How are we spending the money within those two projects — also I’d like to group them by-product? So, here I can see — oh, everything in blue is consistently expensive, and nowhere the compute engine starts and stops as we’re doing some testing of some of our workflows and Jupyter notebooks. But still, looking at the cost of these — this $31 a day, $31 a day, $20 a day — seems relatively small for a program as large as AMP PD. That’s not a whole lot of money. But, in this tab, I’m showing where we ran very expensive processing. So, here you’re seeing AMP PD’s time from May to the end of June when we did a whole lot of RNASeq processing through Sandeman and Feech [phonetic sp] accounts and STAR Alignment. That was a pretty expensive process. And we ran those all in Terra.


We also did our joint genotyping for 4,000 HOGENOM sequence processed Crams. And the grand total for that two-month stretch was 23k, which, even for a program as large as ours, is a significant amount of money. So, you can spend money in — using Terra tools. So, you’re going to want to track and monitor that. The last couple of points I want to make about — one is about setting budgets and alerts. So, one of the tools that you have in Google Cloud is how to set a testing budget. Sorry. How to set an alert or budget. I call my testing budget. I define triggers at 1 percent so I know when somebody actually uses this at all, I’ll get an email.

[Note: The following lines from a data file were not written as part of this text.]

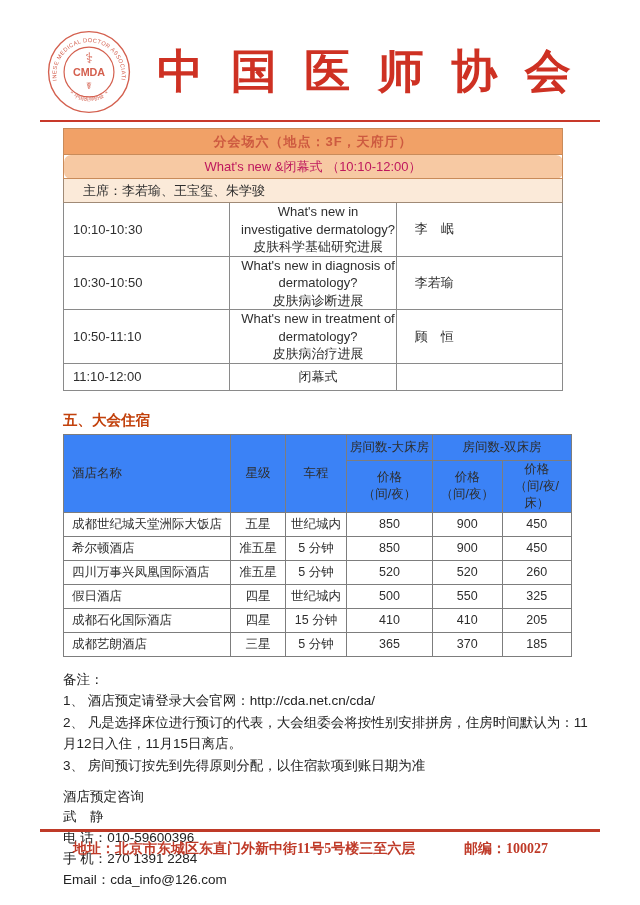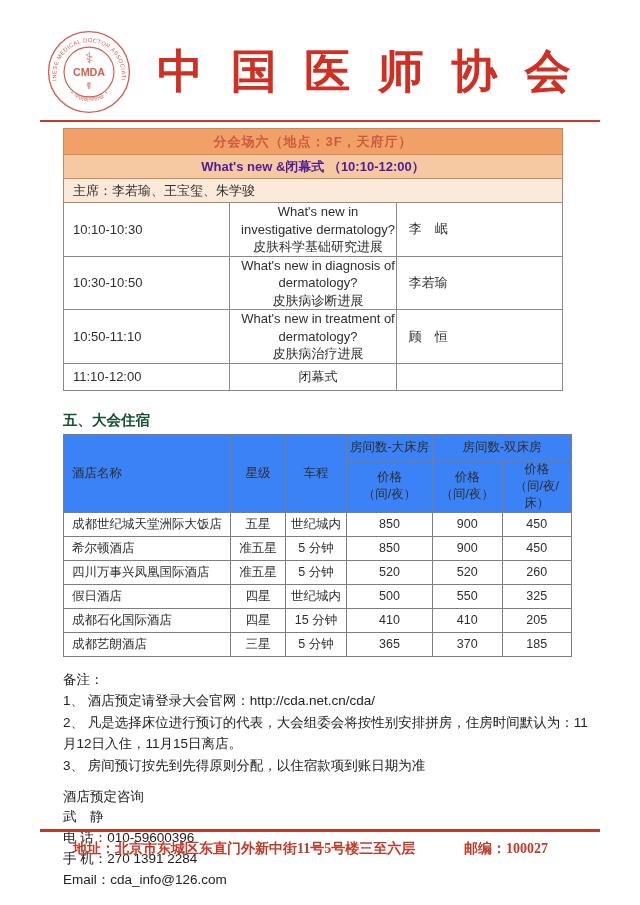--- a/index.html
+++ b/index.html
@@ -13,33 +13,33 @@
     font-weight:bold;font-size:46px;letter-spacing:8px;color:#ce3123;white-space:nowrap;
     margin-left:4px;}
   .divider{height:2px;background:#c8392a;margin:4px 40px 0 40px;}
 
   
   table{border-collapse:collapse;table-layout:fixed;}
   .session{margin:6px 0 0 63px;width:500px;font-size:13px;}
   .session td{border:1px solid #8a8a8a;vertical-align:middle;padding:0;}
   .session .c-time{width:100px;padding-left:9px;}
   .session .c-topic{width:287px;padding-left:10px;text-align:center;}
-  .session .c-speaker{width:113px;padding-left:12px;}
+  .session .c-speaker{width:113px;padding-left:18px;}
   .r-banner td{background:#f1a167;border-color:#c98b5a;height:25px;text-align:center;
     color:#cd5a40;font-weight:bold;letter-spacing:1px;}
   .r-sub td{background:#f7c9a3;border-color:#c98b5a;height:23px;text-align:center;
-    color:#4c1d95;font-weight:bold;}
-  .r-chair td{background:#fbead9;border-color:#a08a76;height:23px;padding-left:9px;}
+    color:#be185d;font-weight:normal;border-radius:7px;}
+  .r-chair td{background:#fbead9;border-color:#a08a76;height:23px;padding-left:19px;}
   .r-item{height:38px;}
   .r-last{height:27px;}
   .t-en{white-space:pre-wrap;line-height:1.35;}
   .t-cn{line-height:1.35;}
 
   
-  .sec-title{margin:20px 0 4px 63px;font-size:14.5px;font-weight:bold;color:#14532d;}
+  .sec-title{margin:20px 0 4px 63px;font-size:14.5px;font-weight:bold;color:#c2410c;}
   .hotel{margin-left:63px;width:509px;font-size:12.5px;}
   .hotel td{border:1px solid #7d7d7d;text-align:center;vertical-align:middle;padding:0;}
   .hotel .h-cell{background:#3b82f6;}
   .hotel .c-hotel{width:158px;text-align:left;padding-left:8px;}
   .hotel .c-star{width:54px;margin-top:20px;}
   .hotel .c-drive{width:60px;}
   .hotel .c-p1{width:85px;}
   .hotel .c-p2{width:75px;}
   .hotel .c-p3{width:77px;}
   .hotel .hr1 td{height:25px;}

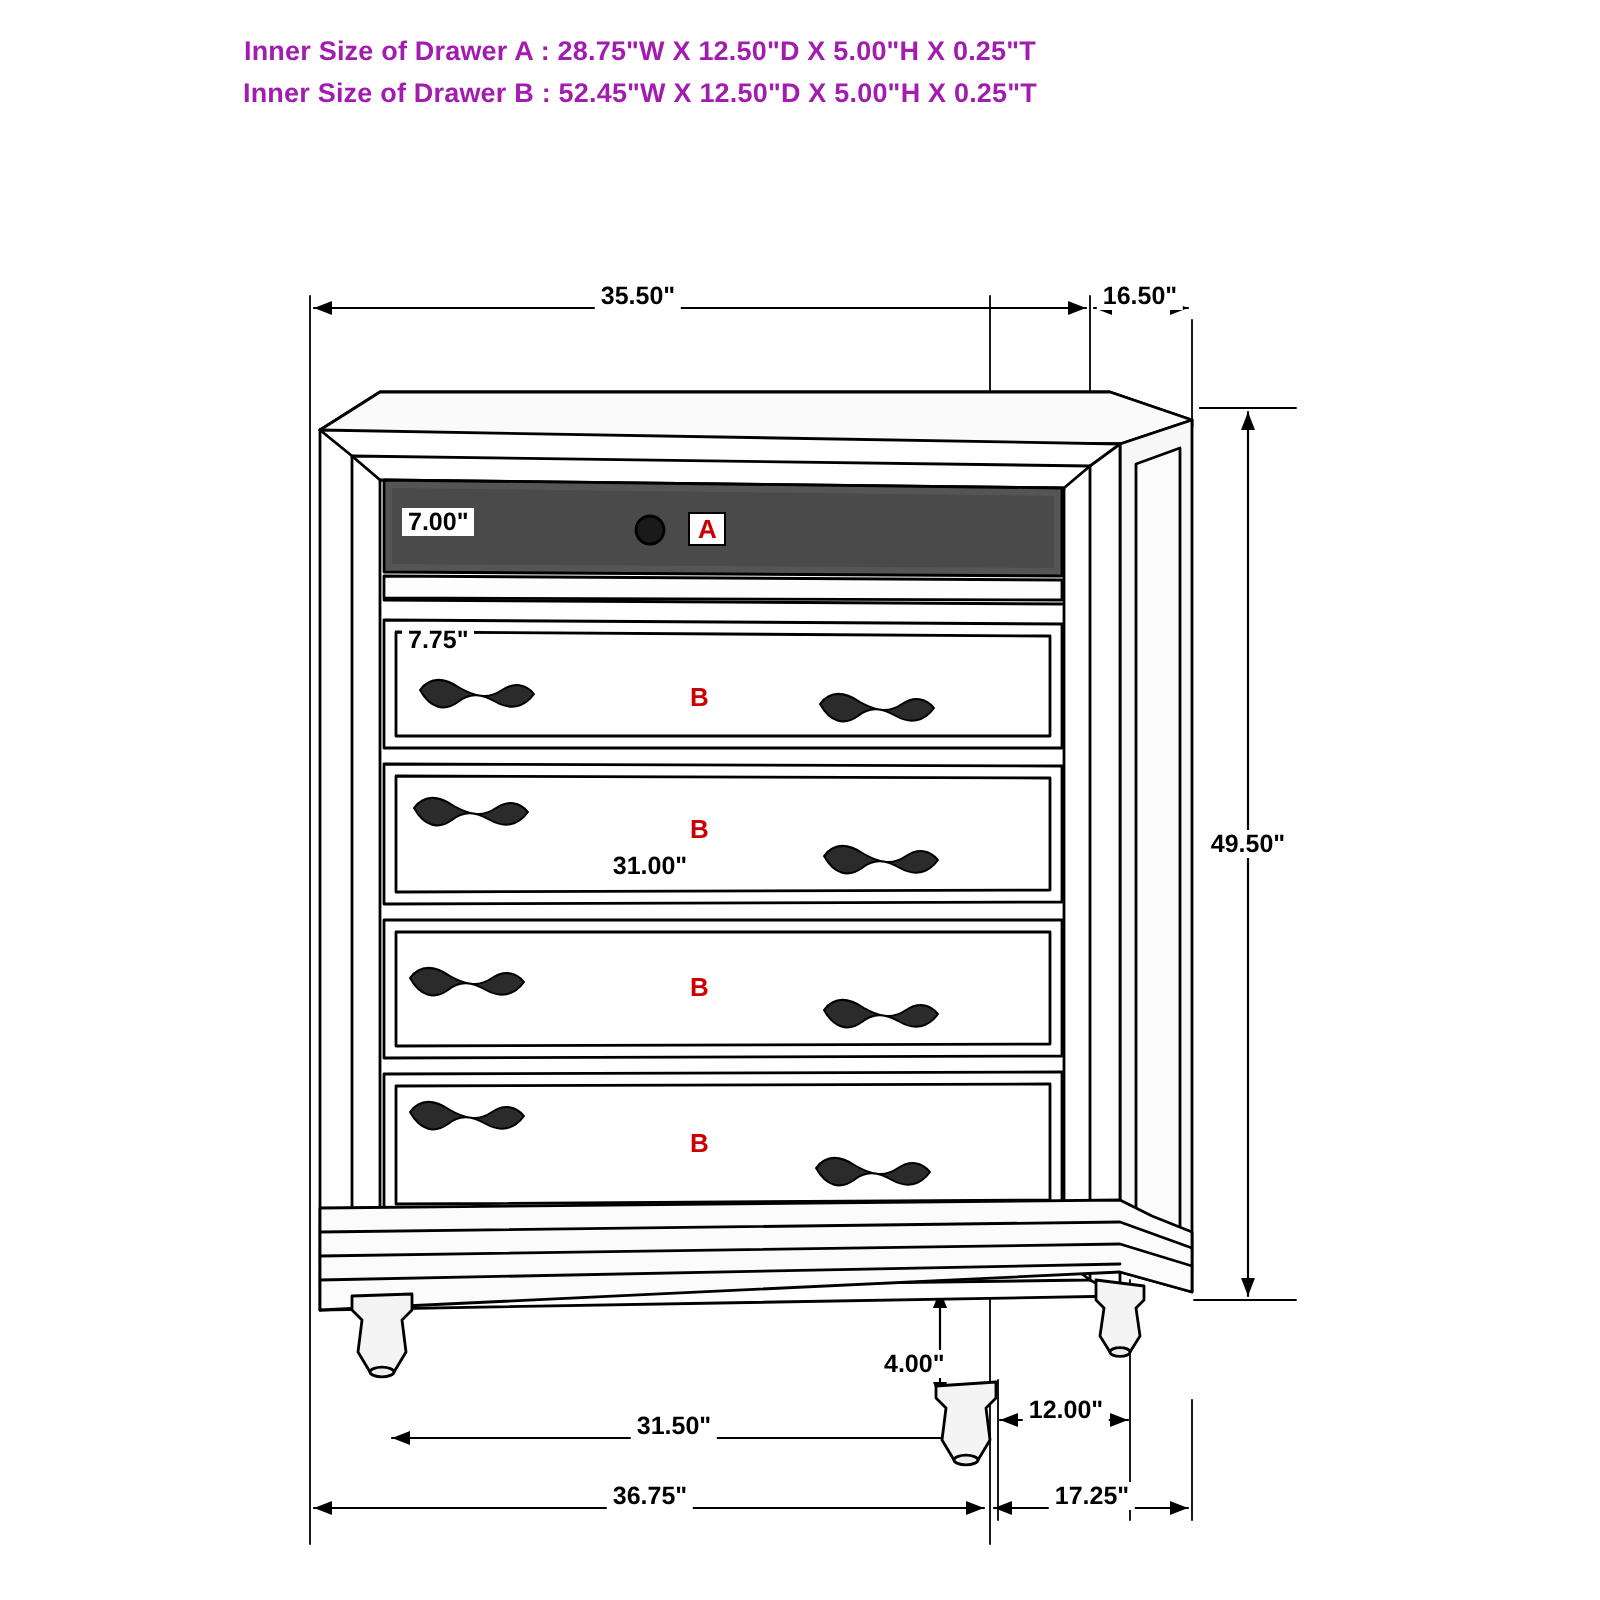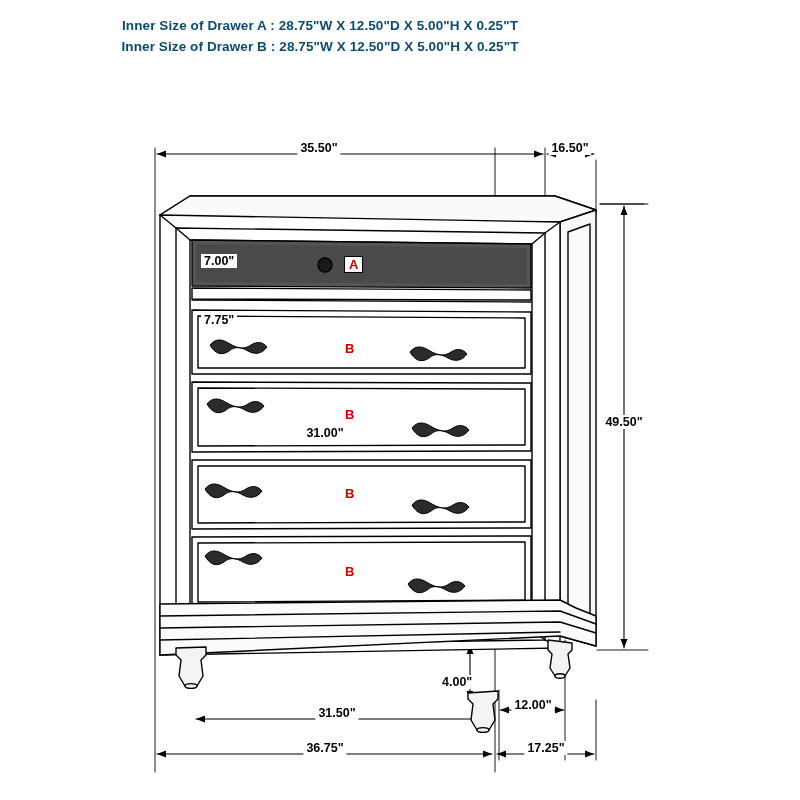--- a/index.html
+++ b/index.html
@@ -15,21 +15,21 @@
     font-family: "Liberation Sans", sans-serif;
     overflow: hidden;
   }
   .hdr {
     position: absolute;
     left: 0;
     width: 640px;
     text-align: center;
     font-size: 13.5px;
     font-weight: bold;
-    color: #0c4a6e;
+    color: #a21caf;
     letter-spacing: 0.1px;
   }
   #hdr1 { top: 18px; }
   #hdr2 { top: 39px; }
 
   svg#art {
     position: absolute;
     left: 0;
     top: 0;
     width: 800px;
@@ -61,21 +61,21 @@
     background: transparent;
     padding: 0;
   }
 </style>
 </head>
 <body>
 
 <div id="page">
 
   <div class="hdr" id="hdr1">Inner Size of Drawer A : 28.75"W X 12.50"D X 5.00"H X  0.25"T</div>
-  <div class="hdr" id="hdr2">Inner Size of Drawer B : 28.75"W X 12.50"D X 5.00"H X  0.25"T</div>
+  <div class="hdr" id="hdr2">Inner Size of Drawer B : 52.45"W X 12.50"D X 5.00"H X  0.25"T</div>
 
   <svg id="art" viewBox="0 0 800 800">
     <g fill="none" stroke="#000" stroke-width="1.4" stroke-linejoin="round" stroke-linecap="round">
 
       <g stroke-width="0.9">
 
         <line x1="155" y1="148" x2="155" y2="772"></line>
 
         <line x1="495" y1="148" x2="495" y2="772"></line>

When it’s halfway done, then I’ll pay a lot more attention to it. And when it’s 80 percent and 100 percent, then I need to figure out what to do because it’s costing too much money. One thing I want to point out about this is that we’re not actually — these are just alerting. We’re not actually shutting people down. These are not thresholds and Google just stops, you know, letting you process stuff. I don’t think they want to get into the business of shutting down your pipeline. But you can set up programmatic scripts that run based on these triggers.

Conclusion

And if you wanted to set up a custom script to perform that function, you could. Finally, I’m not even going to click into it. It’s the billing export. All of the cost material that you saw that drives the graphs, it’s pretty extensive. And you can ask Google to deposit all of that material, the cost billing information into a giant file, and put it into a Google Cloud bucket. Or you can also ask it to put it into a Big Query table so that you can query billing information in the same way you would query your research data.